Wenn Minipreise wichtiger sind als Qualität
Direktvermarkter haben es diesen Sommer nicht leicht. Viele Kunden schauen genauer aufs Geld oder bauen sich Gemüse selbst an.

Von Gabriele Schneider
Kraichgau. Die einen sagen, die Inflation sei der Grund, andere meinen, wenn es Bio-Obst und -Gemüse aus der Region im Supermarkt und sogar beim Discounter wesentlich billiger als beim Direktvermarkter am Ortsrand gibt, müsse man das doch nutzen. Sie fragen sich aber nicht, woher die günstigen Preise kommen und seit wann so viel Grünzeug in der Nähe angebaut wird. Immer weniger Verbraucher sind skeptisch und vertrauen auf die Qualität der Erzeugnisse der Landwirte in ihrer Umgebung. Was meinen aber Direktvermarkter zu diesem Wandel?
Michael Schütt betreibt die Demeter-Gärtnerei "Michaels Garten" in Aglasterhausen-Daudenzell. Er verkauft seine Produkte im eigenen Hofladen und auf dem Bad Rappenauer Wochenmarkt. Diesen Sommer sei das Einkaufen tatsächlich etwas verhaltener gewesen als in anderen Jahren. Kunden würden ihm sagen, wegen der Inflation hätten sie weniger Geld und kauften darum auch im Supermarkt. "Dort bekommt man aber eine andere Qualität für den niedrigeren Preis", formuliert es Schütt zurückhaltend.

Immer mehr Kunden hätten mittlerweile auch wieder einen eigenen Garten. Er weiß das, denn er verkauft auch Jungpflanzen. Das Schwierige: Auch für seinen Demeter-Hof seien natürlich die Kosten für Saatgut, Bewässerung und Löhne gestiegen. Und aufgrund des ungünstigen Wetters im Frühjahr und der Schwüle danach musste er Verluste aus Ernteausfällen stemmen.

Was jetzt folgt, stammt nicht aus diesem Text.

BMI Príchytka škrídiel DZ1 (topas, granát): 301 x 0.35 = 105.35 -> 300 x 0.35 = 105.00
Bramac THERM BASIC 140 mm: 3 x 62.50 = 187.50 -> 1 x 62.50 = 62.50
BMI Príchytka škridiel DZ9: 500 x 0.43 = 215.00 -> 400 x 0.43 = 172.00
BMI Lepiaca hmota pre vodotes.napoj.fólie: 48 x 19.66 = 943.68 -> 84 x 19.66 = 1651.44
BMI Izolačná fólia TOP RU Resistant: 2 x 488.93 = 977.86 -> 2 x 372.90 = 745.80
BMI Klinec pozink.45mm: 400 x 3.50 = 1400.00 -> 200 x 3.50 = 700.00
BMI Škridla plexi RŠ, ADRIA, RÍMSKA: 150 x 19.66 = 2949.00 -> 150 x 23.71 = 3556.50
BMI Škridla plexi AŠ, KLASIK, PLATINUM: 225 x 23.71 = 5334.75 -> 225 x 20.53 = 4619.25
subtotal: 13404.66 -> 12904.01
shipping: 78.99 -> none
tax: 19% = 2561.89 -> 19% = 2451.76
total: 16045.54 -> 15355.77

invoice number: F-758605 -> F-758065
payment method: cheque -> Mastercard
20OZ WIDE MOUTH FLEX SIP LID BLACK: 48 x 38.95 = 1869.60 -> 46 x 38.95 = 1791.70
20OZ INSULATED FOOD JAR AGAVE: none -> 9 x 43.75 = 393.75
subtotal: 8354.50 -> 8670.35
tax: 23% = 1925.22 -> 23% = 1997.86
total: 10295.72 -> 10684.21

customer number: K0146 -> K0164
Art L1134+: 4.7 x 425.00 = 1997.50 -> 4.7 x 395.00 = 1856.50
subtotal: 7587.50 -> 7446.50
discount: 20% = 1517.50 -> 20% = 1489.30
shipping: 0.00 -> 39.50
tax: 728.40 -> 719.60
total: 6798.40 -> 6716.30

Im Hofladen von Spargelhof Schechter in Kirchardt-Bockschaft, in dem es das ganze Jahr über Gemüse und, wie bei einem Nahversorger, vieles mehr für den täglichen Bedarf gibt, wundern sich die Betreiber, wie bestimmte Discounter unerklärlich billig Obst und Gemüse anbieten können. Und diese so preisgünstigen Waren in oft täglichen und riesigen Anzeigen in der Presse und auf verschiedenen Internetseiten anbieten können. Dies sei natürlich Anreiz für manch einen. "Die Leute gucken gerade oft genauer auf Preise als vorher", erkennt Renate Schechter. Aber sie betont, dass die Preise in ihrem Laden "gar nicht so signifikant gestiegen" seien, "gar nicht, um genau zu sein". Eigentlich müssten sie das aber, denn auch für die Landwirte steigen die Kosten.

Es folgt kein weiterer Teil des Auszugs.